Problem:
Read the data below. Every line holding the string "none" must be copied.

Source data:
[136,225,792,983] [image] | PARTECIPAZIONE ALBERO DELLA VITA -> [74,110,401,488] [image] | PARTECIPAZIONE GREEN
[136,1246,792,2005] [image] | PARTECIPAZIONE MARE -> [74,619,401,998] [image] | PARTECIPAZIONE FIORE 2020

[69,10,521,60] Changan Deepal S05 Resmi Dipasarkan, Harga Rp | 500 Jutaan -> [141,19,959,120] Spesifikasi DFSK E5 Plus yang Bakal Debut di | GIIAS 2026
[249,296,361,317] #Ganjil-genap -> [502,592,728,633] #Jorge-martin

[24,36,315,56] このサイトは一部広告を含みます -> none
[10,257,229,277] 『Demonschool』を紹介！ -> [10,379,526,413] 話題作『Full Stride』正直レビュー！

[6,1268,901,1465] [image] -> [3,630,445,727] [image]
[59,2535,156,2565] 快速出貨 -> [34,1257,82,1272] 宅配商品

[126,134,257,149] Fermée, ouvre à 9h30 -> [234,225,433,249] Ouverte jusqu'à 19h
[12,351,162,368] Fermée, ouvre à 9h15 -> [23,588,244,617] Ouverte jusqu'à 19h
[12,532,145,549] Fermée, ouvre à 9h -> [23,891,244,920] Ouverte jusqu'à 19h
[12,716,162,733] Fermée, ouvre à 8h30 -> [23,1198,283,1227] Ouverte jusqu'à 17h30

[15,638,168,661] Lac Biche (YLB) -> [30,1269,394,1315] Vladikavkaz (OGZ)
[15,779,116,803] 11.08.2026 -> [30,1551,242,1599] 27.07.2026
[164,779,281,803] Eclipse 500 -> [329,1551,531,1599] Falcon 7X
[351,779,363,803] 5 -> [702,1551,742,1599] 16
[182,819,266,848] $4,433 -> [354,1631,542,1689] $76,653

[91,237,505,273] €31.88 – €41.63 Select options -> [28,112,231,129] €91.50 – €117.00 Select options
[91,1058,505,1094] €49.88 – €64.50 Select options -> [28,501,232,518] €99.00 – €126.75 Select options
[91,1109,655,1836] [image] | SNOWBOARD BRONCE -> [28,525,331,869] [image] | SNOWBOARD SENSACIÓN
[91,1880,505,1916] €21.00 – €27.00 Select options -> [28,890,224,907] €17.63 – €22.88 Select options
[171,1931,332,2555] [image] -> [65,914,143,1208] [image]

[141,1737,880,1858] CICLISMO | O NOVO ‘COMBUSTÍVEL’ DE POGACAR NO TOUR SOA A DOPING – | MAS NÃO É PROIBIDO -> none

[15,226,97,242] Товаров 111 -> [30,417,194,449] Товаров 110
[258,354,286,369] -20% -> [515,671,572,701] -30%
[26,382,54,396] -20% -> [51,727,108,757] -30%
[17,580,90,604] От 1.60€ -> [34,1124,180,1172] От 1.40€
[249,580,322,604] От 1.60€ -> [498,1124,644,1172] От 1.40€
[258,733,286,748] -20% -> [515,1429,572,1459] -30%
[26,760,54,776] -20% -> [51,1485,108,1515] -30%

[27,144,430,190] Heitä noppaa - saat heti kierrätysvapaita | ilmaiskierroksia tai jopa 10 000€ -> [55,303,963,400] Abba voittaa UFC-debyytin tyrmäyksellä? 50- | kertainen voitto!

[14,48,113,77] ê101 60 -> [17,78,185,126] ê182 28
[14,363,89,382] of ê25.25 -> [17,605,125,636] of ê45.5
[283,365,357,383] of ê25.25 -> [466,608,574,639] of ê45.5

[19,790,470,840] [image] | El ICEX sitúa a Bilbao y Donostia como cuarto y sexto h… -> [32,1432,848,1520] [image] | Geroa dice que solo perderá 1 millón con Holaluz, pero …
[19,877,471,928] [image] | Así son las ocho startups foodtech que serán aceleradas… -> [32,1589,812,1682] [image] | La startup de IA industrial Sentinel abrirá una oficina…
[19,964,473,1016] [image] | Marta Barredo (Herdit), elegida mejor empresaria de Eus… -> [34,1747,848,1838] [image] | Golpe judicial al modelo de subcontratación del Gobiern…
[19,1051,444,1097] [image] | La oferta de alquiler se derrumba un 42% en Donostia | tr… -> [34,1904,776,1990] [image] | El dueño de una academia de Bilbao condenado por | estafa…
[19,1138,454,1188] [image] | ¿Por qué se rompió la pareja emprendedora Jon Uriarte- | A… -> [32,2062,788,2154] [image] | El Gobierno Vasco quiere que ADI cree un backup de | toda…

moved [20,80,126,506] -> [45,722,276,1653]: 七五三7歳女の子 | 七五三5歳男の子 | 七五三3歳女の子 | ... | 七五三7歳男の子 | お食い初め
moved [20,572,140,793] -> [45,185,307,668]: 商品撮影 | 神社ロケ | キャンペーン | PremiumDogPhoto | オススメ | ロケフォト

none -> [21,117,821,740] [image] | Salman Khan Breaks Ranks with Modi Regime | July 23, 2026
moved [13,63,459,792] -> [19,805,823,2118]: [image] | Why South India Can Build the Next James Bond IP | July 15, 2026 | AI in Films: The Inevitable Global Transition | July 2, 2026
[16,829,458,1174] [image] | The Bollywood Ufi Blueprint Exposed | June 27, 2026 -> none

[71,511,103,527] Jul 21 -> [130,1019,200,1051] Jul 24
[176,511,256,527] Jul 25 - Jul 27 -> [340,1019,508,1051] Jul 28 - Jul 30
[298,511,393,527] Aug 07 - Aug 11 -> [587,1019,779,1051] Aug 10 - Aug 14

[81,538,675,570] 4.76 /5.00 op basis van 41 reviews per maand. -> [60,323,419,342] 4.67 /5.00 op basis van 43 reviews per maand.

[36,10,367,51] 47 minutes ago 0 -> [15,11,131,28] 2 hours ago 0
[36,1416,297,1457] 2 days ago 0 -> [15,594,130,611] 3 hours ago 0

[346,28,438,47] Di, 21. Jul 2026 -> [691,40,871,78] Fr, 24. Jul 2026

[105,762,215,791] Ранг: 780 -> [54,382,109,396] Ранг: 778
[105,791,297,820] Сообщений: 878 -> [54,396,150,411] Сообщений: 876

Output:
[24,36,315,56] このサイトは一部広告を含みます -> none
[141,1737,880,1858] CICLISMO | O NOVO ‘COMBUSTÍVEL’ DE POGACAR NO TOUR SOA A DOPING – | MAS NÃO É PROIBIDO -> none
none -> [21,117,821,740] [image] | Salman Khan Breaks Ranks with Modi Regime | July 23, 2026
[16,829,458,1174] [image] | The Bollywood Ufi Blueprint Exposed | June 27, 2026 -> none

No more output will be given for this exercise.